Even after layoffs at C.H. Robinson late last year, the logistics giant’s ouster of longtime CEO Bob Biesterfeld came as a surprise to some academic observers of the industry.
Jason Miller, associate professor of logistics in the department of supply chain management at Michigan State University and Cliff Defee, associate professor of professional practice, supply chain management and director of the supply chain management program at TCU, gave their perspectives on the company’s recent action.
In phone interviews with Transport Dive, the experts noted the headwinds facing the freight transportation industry and what C.H. Robinson’s actions might indicate for 2023.
Editor’s note: This interview has been edited for clarity and brevity.
What do you think about CH Robinson’s decision to make a change at CEO?
JASON MILLER: It’s a surprise, but there is the reality that sector of the freight market has turned down very drastically over the past the six months or so. Prices have dropped almost 12% since June of last year. If we go back to the onset of the COVID recession, prices sort of peaked at the end of 2021 and early 2022. They were up 50%. Even today, prices in November were still up 23% that companies and freight transportation services were receiving. But when you come down 15% YoY, that's going to be a challenging environment.
However, I think there's no way around to say that the board was expressing concerns about some of the decisions that were made. C.H. Robinson had done a substantial downsizing in their workforce just a few months ago. So, I think it's difficult to interpret this any other way other than the board was a little disappointed with some of these strategic decisions that had been made, especially given the fact the environment did change fairly quickly.
CLIFF DEFEE: It’s interesting that this past year, all their financial results seem to be quite positive. Revenues are up, gross profit and earnings per share are all up. Stock prices are down about 10%. So, from the standpoint of how the business is being run, it appears that it's been run fairly well at least in the past 12 months, given the economy that we're dealing with. I know that they laid off 3% or 4% of their workforce recently. Again, the overall financial numbers appear to paint a pretty positive picture. So, what it says to me is it looks like he was let go. But the rationale isn't clear to me at all.
The person that's replacing him is the former chairman of the board. I would see him as a short-term solution, while the company goes out to find someone to take the full-time job.
What does making a change at the top say about the company’s direction for 2023?
MILLER: C.H. Robinson has been around for so long. They've got such a strong customer base. To me, it's not something that I'm too concerned about, because it's a company with such a history, such scale and size, such an established customer base to me, there's far fewer concerns. I would be much more worried if they were a much younger, smaller player.
DEFEE: Biesterfeld appeared to be focusing on some technology advancements. I don’t think they'd pull back from that. There's nothing that is referenced that I could find that suggests that any of these technology investments haven't paid off, or they haven't been run well. But I wouldn't think anybody in 2023 is actually going to walk away from technology or move away from producing technology to run their business effectively. They also cut back on staff, so they were concerned about their personnel costs.

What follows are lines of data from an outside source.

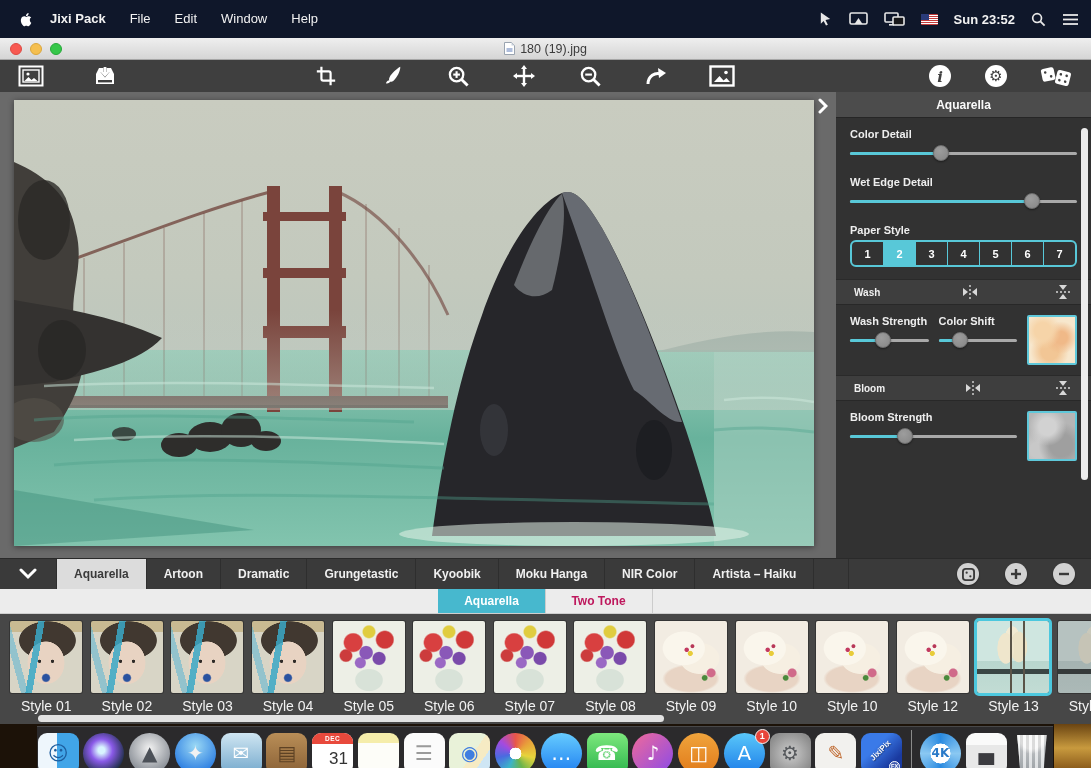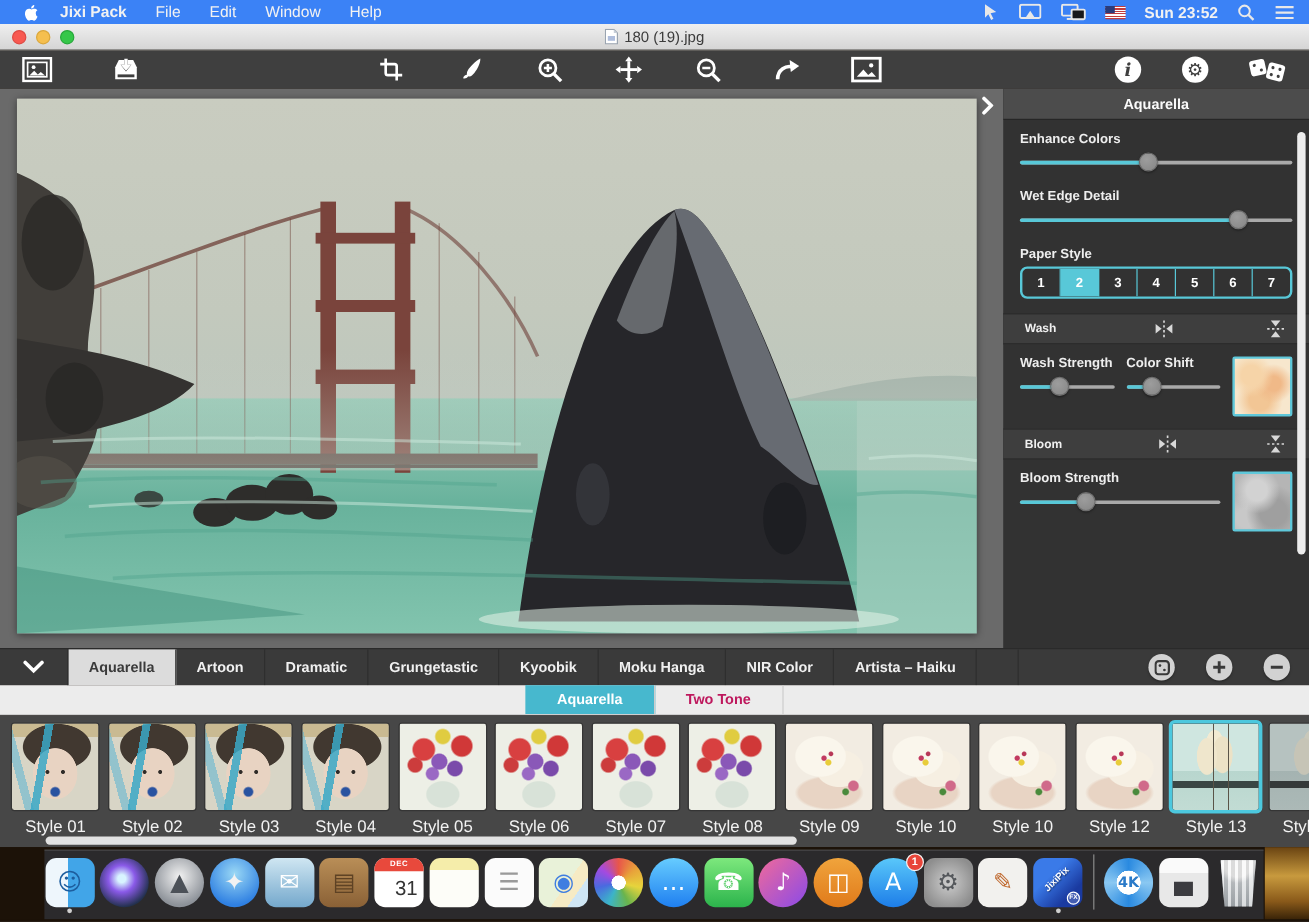--- a/index.html
+++ b/index.html
@@ -1,20 +1,20 @@
 <!DOCTYPE html>
 <html><head>
 <meta charset="utf-8">
 <style>
   * { margin:0; padding:0; box-sizing:border-box; }
   html,body { width:1091px; height:768px; overflow:hidden; background:#1c1208;
     font-family:"Liberation Sans","DejaVu Sans",sans-serif; -webkit-font-smoothing:antialiased; }
 
   
-  .menubar { height:20px; background:#3b82f6; display:flex; align-items:center; padding:0 12px; color:#f2f2f2; font-size:13px; }
+  .menubar { height:38px; background:#0f172a; display:flex; align-items:center; padding:0 12px; color:#f2f2f2; font-size:13px; }
   .menubar .apple { width:26px; display:flex; justify-content:center; }
   .menu-items { display:flex; }
   .menu-item { padding:0 12px; line-height:22px; cursor:default; }
   .menu-item.bold { font-weight:bold; }
   .mb-spacer { flex:1; }
   .mb-status { display:flex; align-items:center; gap:16px; }
   .mb-ic { display:flex; align-items:center; }
   .flag { width:17px; height:11px; background:
     linear-gradient(180deg,#c43c3c 0 9%,#fff 9% 18%,#c43c3c 18% 27%,#fff 27% 36%,#c43c3c 36% 45%,#fff 45% 54%,#c43c3c 54% 63%,#fff 63% 72%,#c43c3c 72% 81%,#fff 81% 90%,#c43c3c 90%);
     position:relative; border-radius:1px; }
@@ -456,22 +456,22 @@
         </svg>
     </div>
   </div>
 
   <div class="side-panel">
     <div class="panel-header">
         <span>Aquarella</span>
       </div>
     <div class="panel-body">
       <div class="ctl">
-        <div class="ctl-label">Enhance Colors</div>
-        <div class="slider" style="--v: 0.47;">
+        <div class="ctl-label">Color Detail</div>
+        <div class="slider" style="--v: 0.4;">
           <div class="track"></div>
             <div class="fill"></div>
             <div class="thumb"></div>
         </div>
       </div>
       <div class="ctl">
         <div class="ctl-label">Wet Edge Detail</div>
         <div class="slider" style="--v: 0.8;">
           <div class="track"></div>
             <div class="fill"></div>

If in fact there's a recession, then that's going to have a negative impact on the amount of freight globally and around the country. So, if that happens, then stay true to your core business, which is freight brokerage. Freight brokerage is an industry that is not difficult to get into, with lots of small competitors. C.H. Robinson is the big player in the industry, so I would think they would weather it fairly well and the smaller guys would be the ones that would suffer.